On Tue, Apr 06, 2004 at 11:50:09AM +0200, KOVACS Krisztian wrote:
Hi,
Hi,
Our production firewall/transproxy suddenly became _really_ unresponsive a few days ago after ~120 days of uptime, from what seems to have been a memory leak.
The machine has 1GB of memory, but the amount of page cache was really small, the number of processes waiting for disk I/O was about 30, and at avg 4MB/sec reading from disk it was seeking all over the place. Also, bash would sometimes say something along the lines of 'resource unavailable' when starting subprocesses.
Temporarily disabling the transproxy function by deleting the redirect rule caused the disk to go idle (our transproxy-using app intercepts HTTP requests and answers the requests locally for static data, fileset is about 5GB but ~200MB of it accounts for 90% of the hits.) But every little thing that I tried, even an ls or a grep in /etc caused massive disk I/O.

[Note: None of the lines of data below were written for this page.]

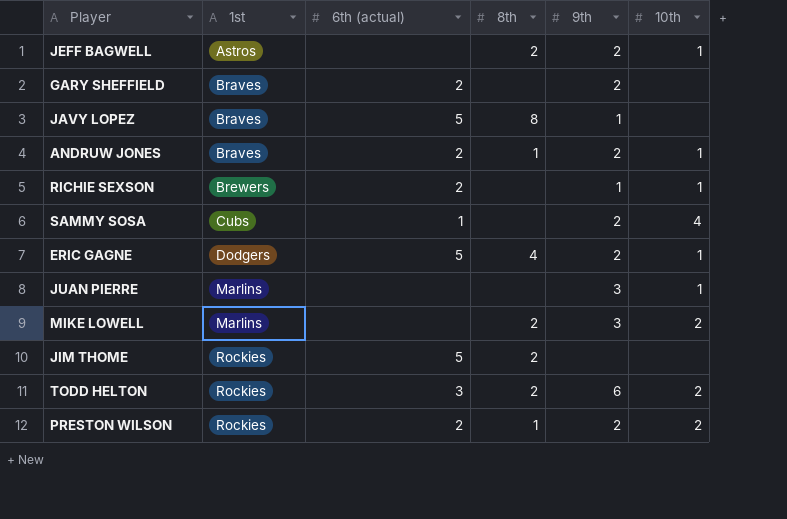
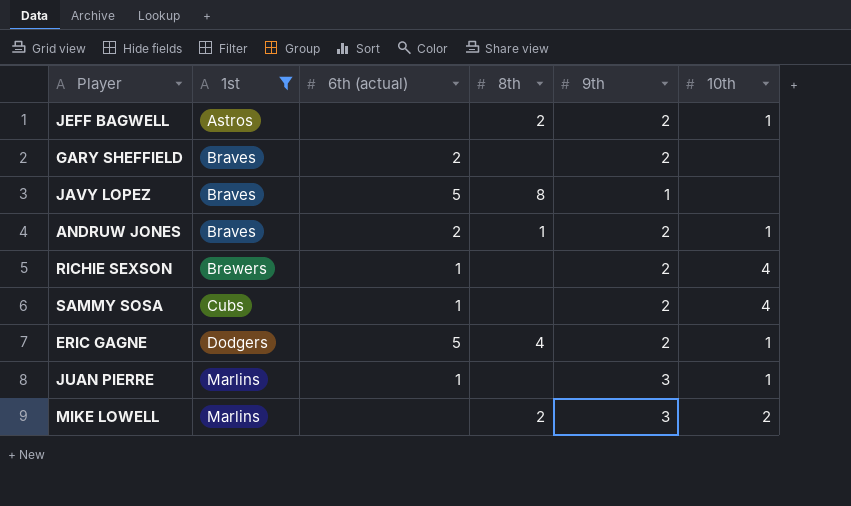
filter: none -> 1st != Rockies
RICHIE SEXSON | 6th (actual): 2 -> 1
RICHIE SEXSON | 9th: 1 -> 2
RICHIE SEXSON | 10th: 1 -> 4
JUAN PIERRE | 6th (actual): none -> 1

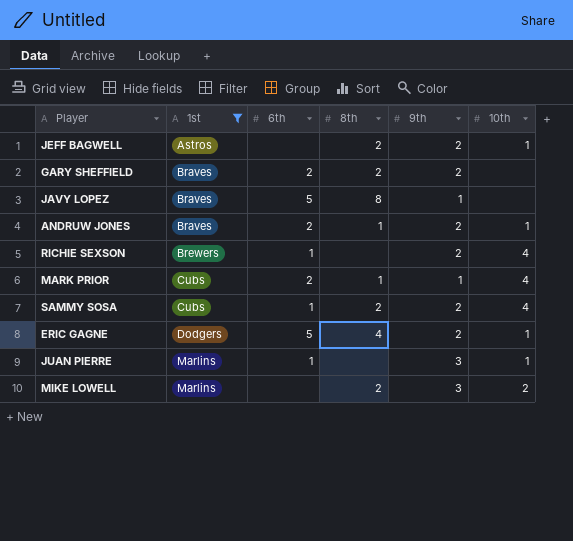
column name: 6th (actual) -> 6th
GARY SHEFFIELD | 8th: none -> 2
row MARK PRIOR: none -> Cubs | 2 | 1 | 1 | 4
SAMMY SOSA | 8th: none -> 2

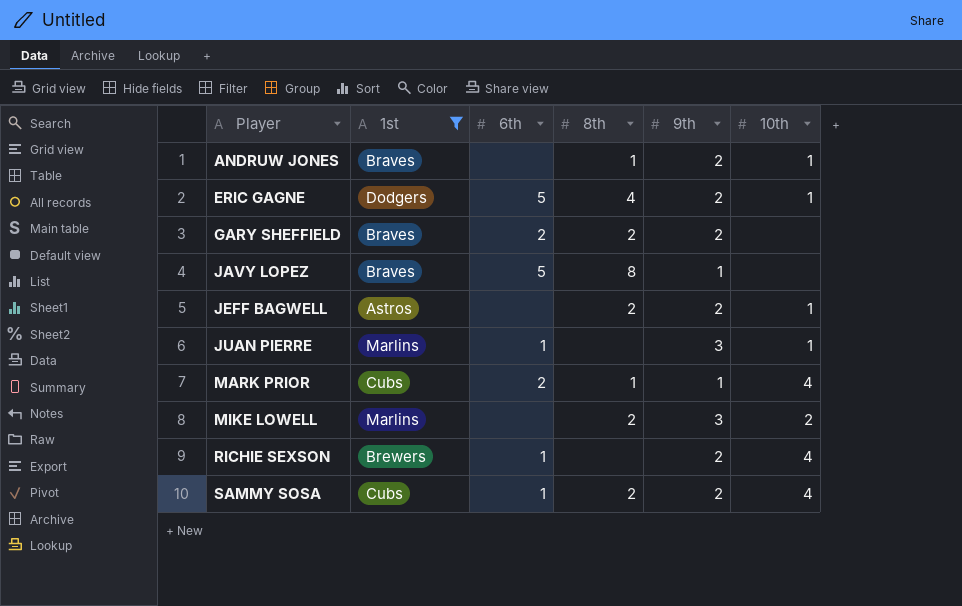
row order: 1st ascending -> Player ascending
ANDRUW JONES | 6th: 2 -> none

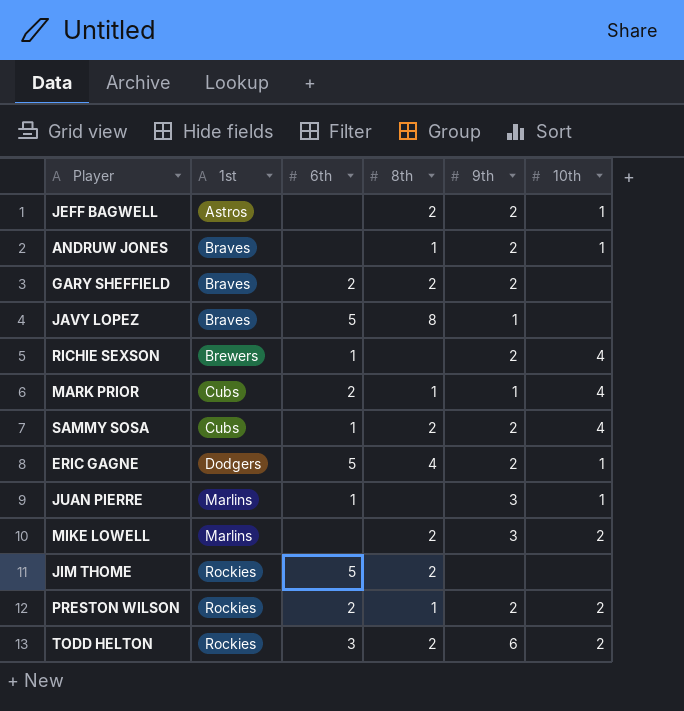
filter: 1st != Rockies -> none
row order: Player ascending -> 1st ascending

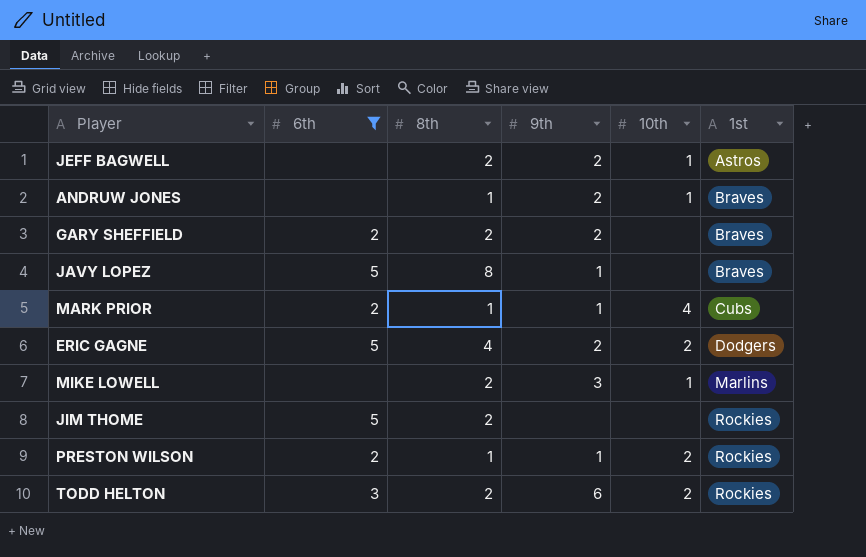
filter: none -> 6th != 1
column 1st | position: 2 -> 6
ERIC GAGNE | 10th: 1 -> 2
MIKE LOWELL | 10th: 2 -> 1
PRESTON WILSON | 9th: 2 -> 1

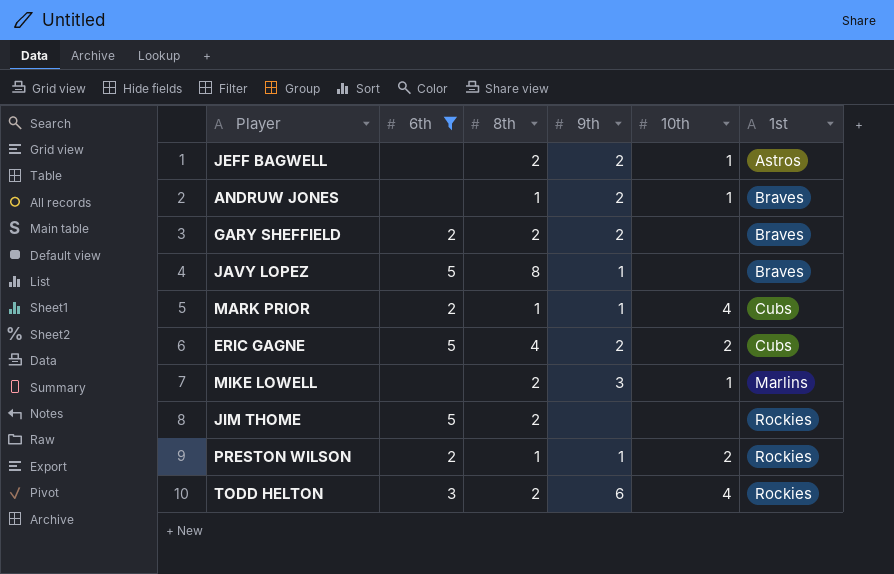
ERIC GAGNE | 1st: Dodgers -> Cubs
TODD HELTON | 10th: 2 -> 4

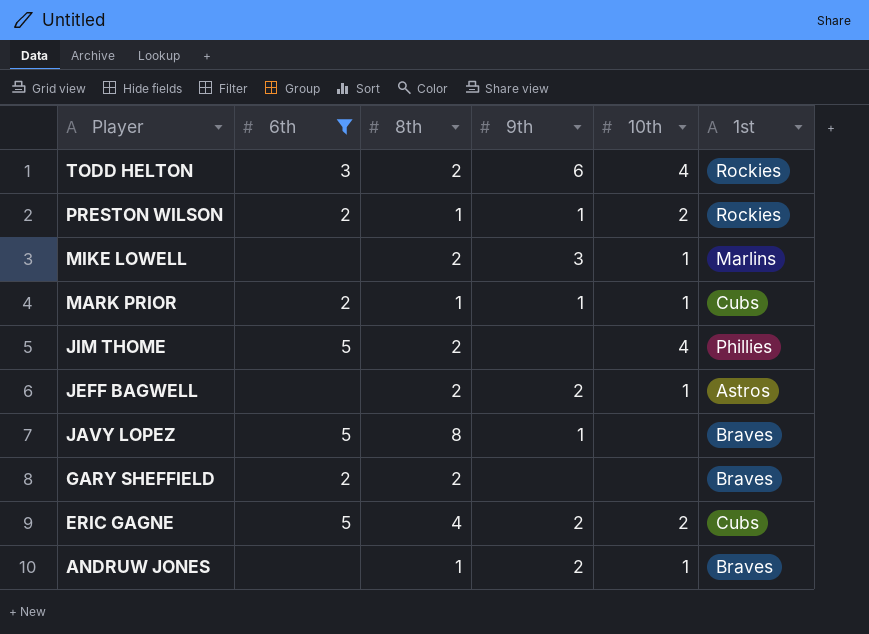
row order: 1st ascending -> Player descending
MARK PRIOR | 10th: 4 -> 1
JIM THOME | 10th: none -> 4
JIM THOME | 1st: Rockies -> Phillies
GARY SHEFFIELD | 9th: 2 -> none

I hastily rebooted the machine and thus have no ways of debugging this anymore. But I was wondering, is anything known about memory leaks in the 1.1.3 version of the tproxy code? I checked the changelogs, but couldn't find anything related to memleaks.
Should I schedule maintenance to move the machine to 1.9.1? Any other advice? (It's not a problem for me to schedule the machine to be rebooted every 90 days or something like that.)
We've also found signs that suggest that there may be a possible memory leak in tproxy (it seemed to leak conntrack entries). However, I don't have an idea what the problem might be, so it's not fixed yet.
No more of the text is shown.